DVD Releases: ‘Date Night’

Date Night (2010), starring US comedy heavy weights Tina Fey (30 Rock) and Steve Carell (The American Office), is the latest comic offering from Night at the Museum (2006) director Shawn Levy. Taking a break from the ‘family-fun’ franchise Levy takes the helm on this comedy of errors (or rather of mistaken identity) set in New York City.

Fey and Carell play middle-class husband and wife duo Claire and Phil Foster, whose romance has been lost to the demands of parenthood and the mundane realities of married life. At the beginning of the film, the couple have seemingly reached the point where they represent a perfectly functioning ‘team’; however, the question posed throughout the film is, at what cost? When romance has given way to efficiency and excitement to exhaustion, is the relationship you started out in still truly alive?
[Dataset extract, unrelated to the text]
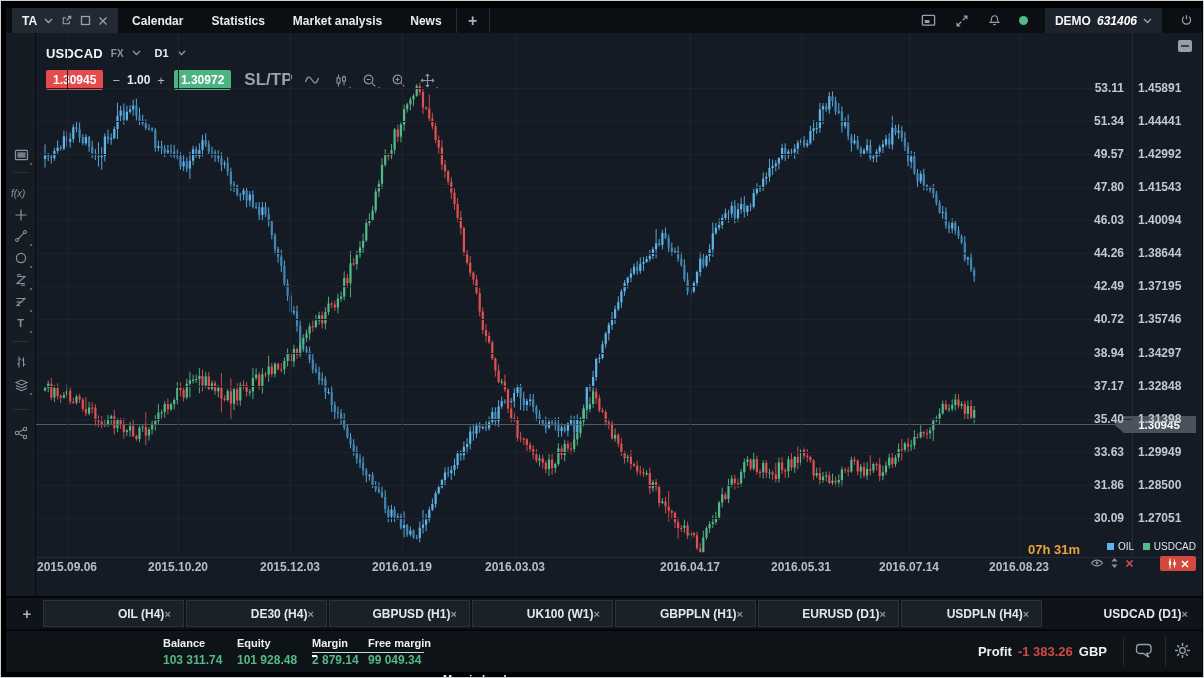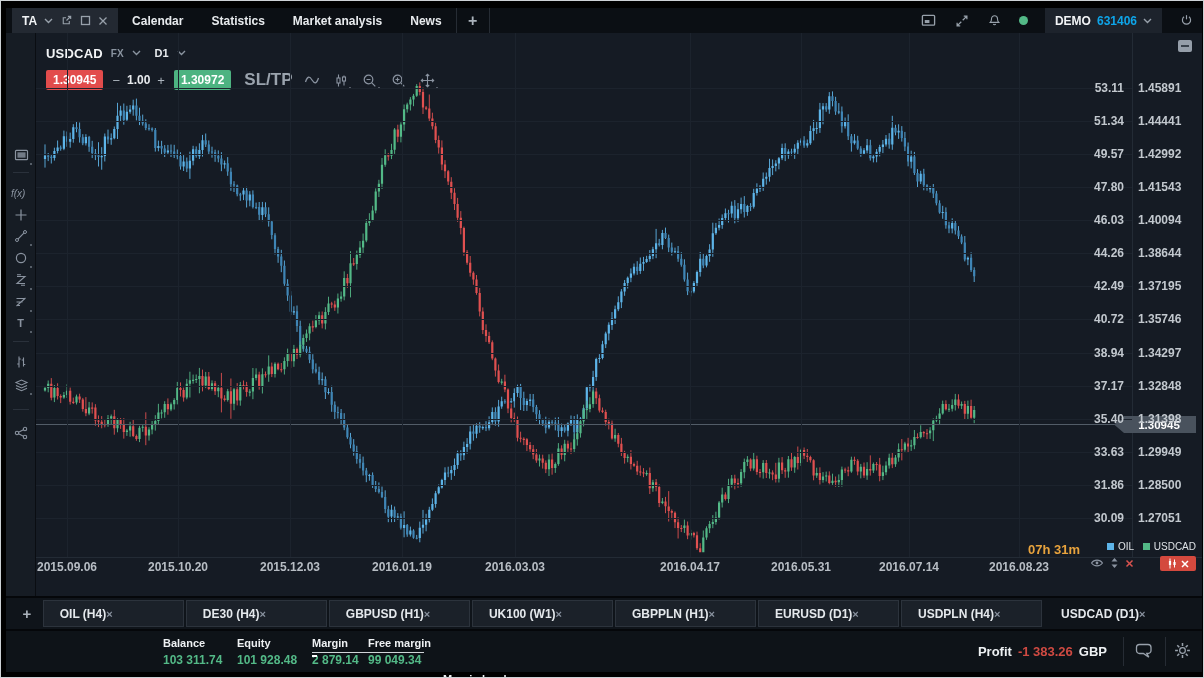"631406" .acct-num { color: #0ea5e9 -> #ffffff; font-style: none -> italic }
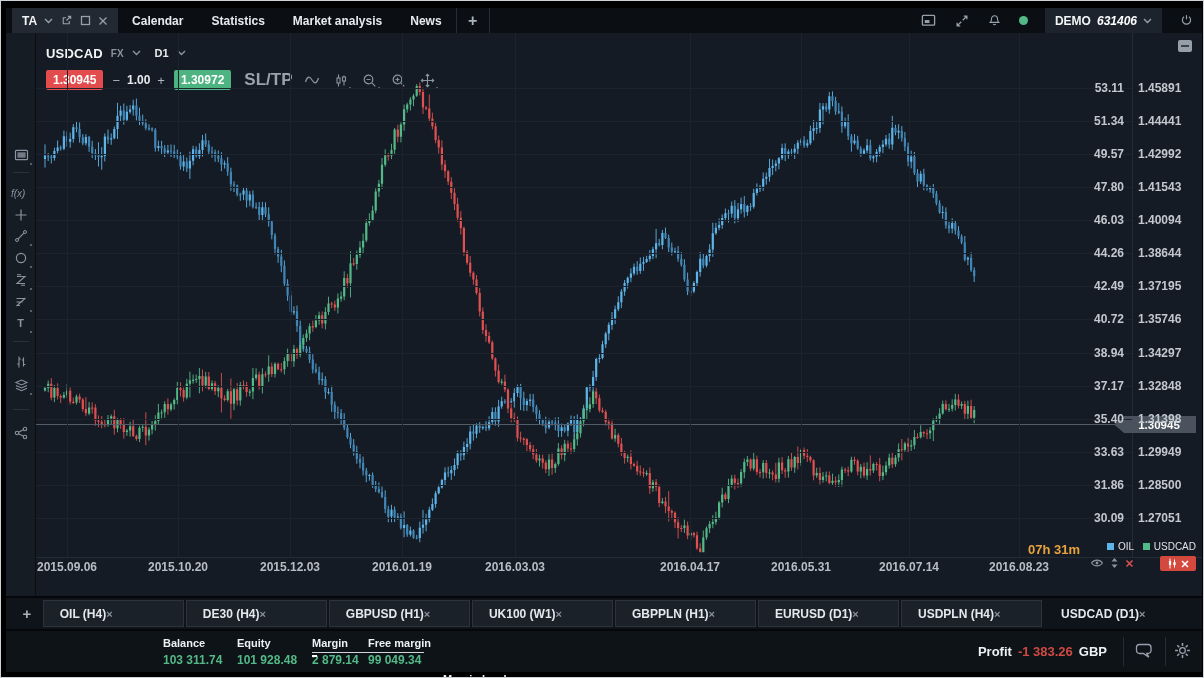"OIL (H4)" .itab { justify-content: flex-start -> flex-end; padding: 0 12px 0 16px -> 0 12px 0 8px }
In an effort to reignite some of the excitement of their early relationship they hit the town in the hopes of soaking up some of the sparkle and glamour that Manhattan has to offer. However, when their restaurant of choice for the evening is full to bursting and a seemingly infinite wait for a table seems to be the final nail in the coffin of their romantic evening out, Phil (Carell) decides it’s time to take a risk. Flying bravely into the face of social convention and restaurant etiquette he does the unthinkable – claims someone else’s table (which is reserved for a pair called the Tripplehorns). However, what might usually pass as a harmless lapse in restaurant manners becomes a catalyst for further, extraordinary events.

Fey and Carell make the perfect comic duo as they manoeuvre themselves from one exchange to another. I’ve been a personal fan of Tina Fey since watching her impersonations of former Republican Vice-President Sarah Palin on US comedy show Saturday Night Live during the American presidential election, and she performs well in Date Night. Not only do Fey and Carell put on a good show but there are also fine turns in supporting roles including Mark Wahlberg as the ever-shirtless Holbrooke, and Mila Kunis and James Franco as the ‘real’ Tripplehorns in all their slovenly, argumentative, tattooed glory.
Similarly impressive is the film’s refreshing lack of sentimentality. Mainstream Hollywood comedies so often disappoint by descending – often mid-narrative – into a moralistic didactic on the ‘importance of family’ or the ‘bond between friends’. Levy’s Date Night does well to (mostly) resist this common trend and instead remains an enjoyable, genuinly funny semi-romantic comedy from start to finish.